- **What you are asked to do**: Transcribe the records below word for word, beginning with the first line and stopping after the line that contains "tax: 9.5% = 113.54 -> 9.5% = 118.86"; pictures are not part of the copy.

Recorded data

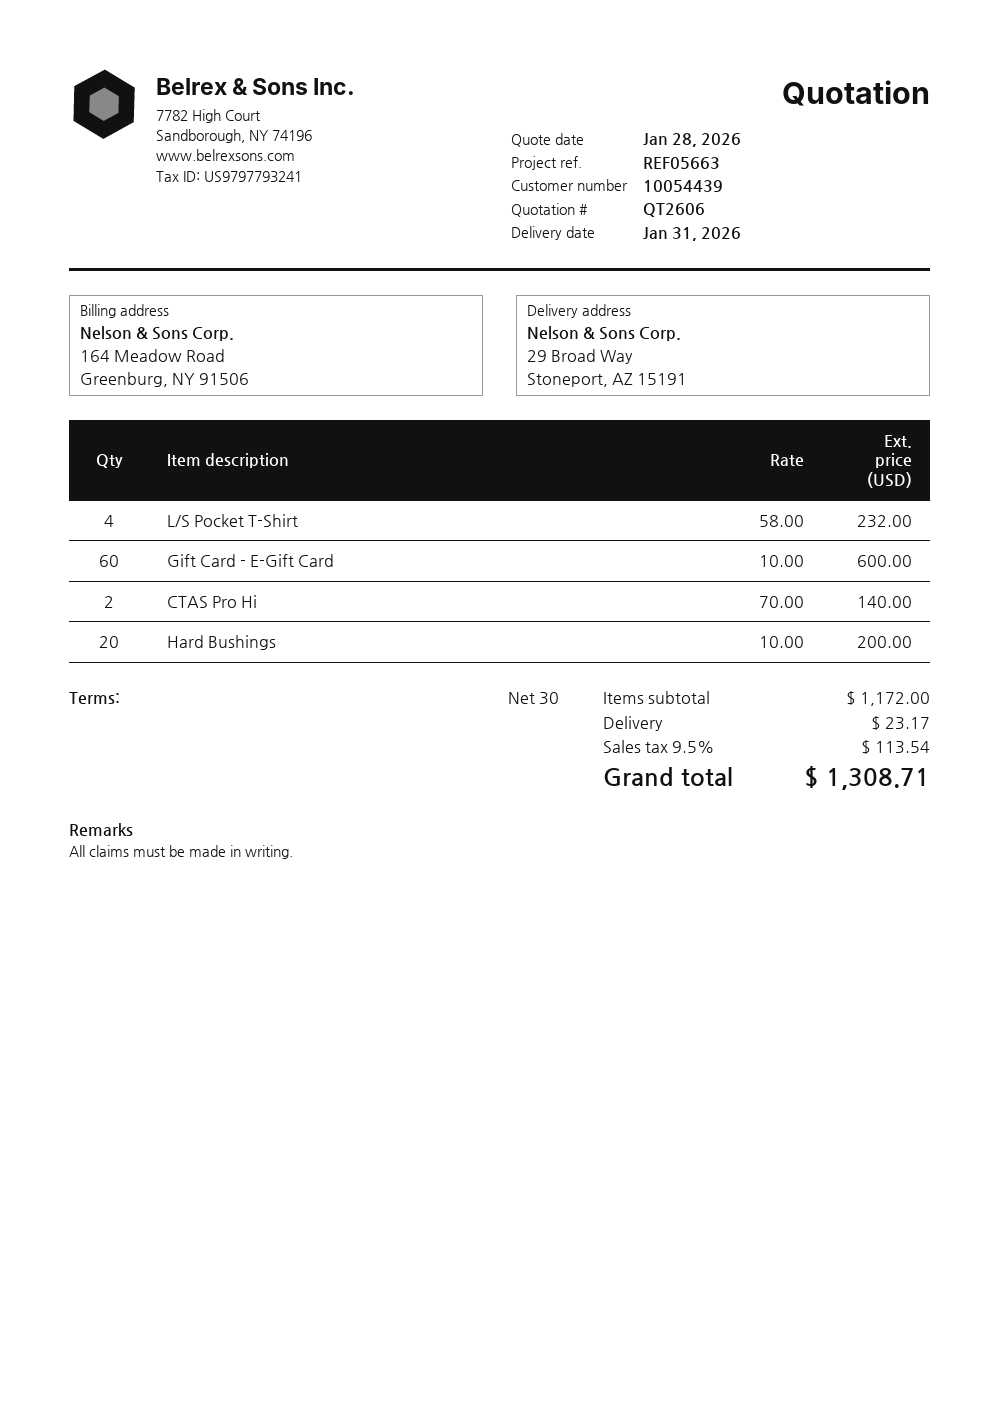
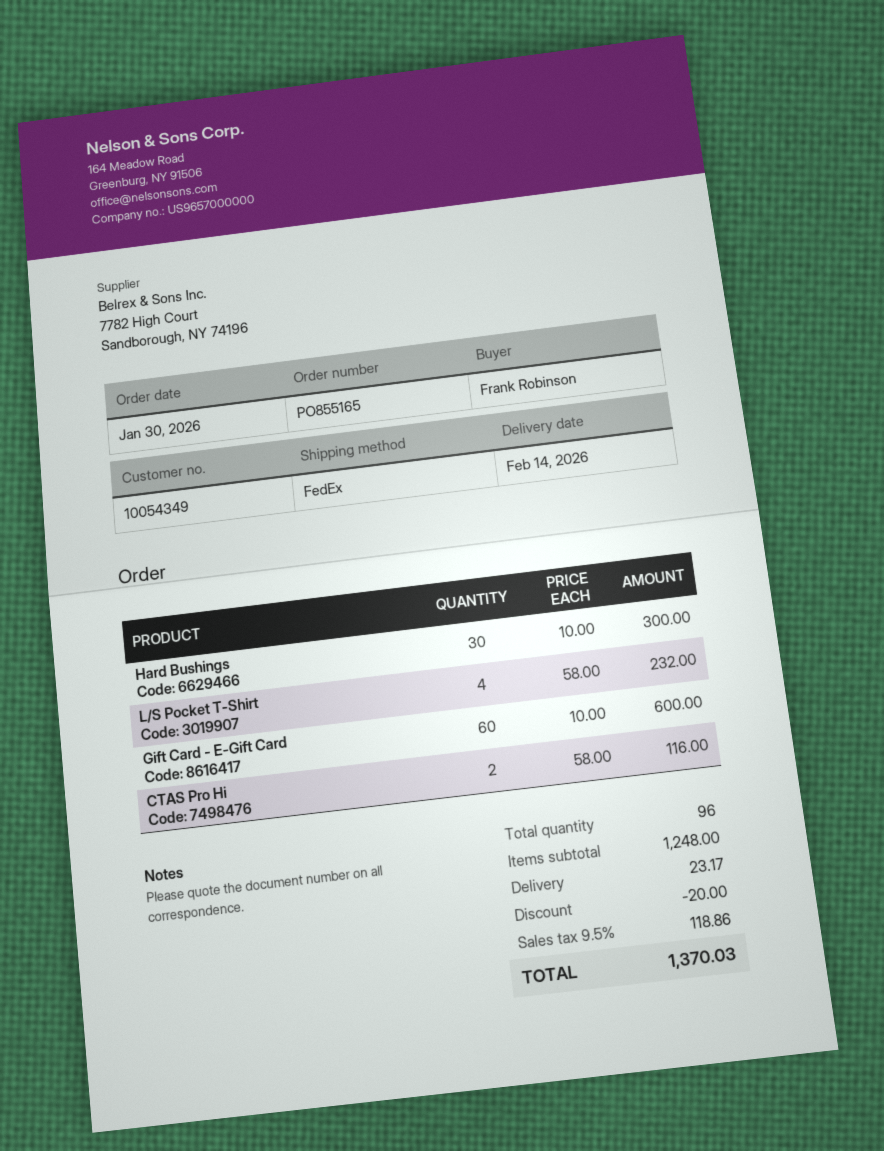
delivery date: 2026-01-31 -> 2026-02-14
customer number: 10054439 -> 10054349
CTAS Pro Hi: 2 x 70.00 = 140.00 -> 2 x 58.00 = 116.00
Hard Bushings: 20 x 10.00 = 200.00 -> 30 x 10.00 = 300.00
subtotal: 1172.00 -> 1248.00
discount: none -> 20.00
tax: 9.5% = 113.54 -> 9.5% = 118.86
total: 1308.71 -> 1370.03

- **Output below**:
delivery date: 2026-01-31 -> 2026-02-14
customer number: 10054439 -> 10054349
CTAS Pro Hi: 2 x 70.00 = 140.00 -> 2 x 58.00 = 116.00
Hard Bushings: 20 x 10.00 = 200.00 -> 30 x 10.00 = 300.00
subtotal: 1172.00 -> 1248.00
discount: none -> 20.00
tax: 9.5% = 113.54 -> 9.5% = 118.86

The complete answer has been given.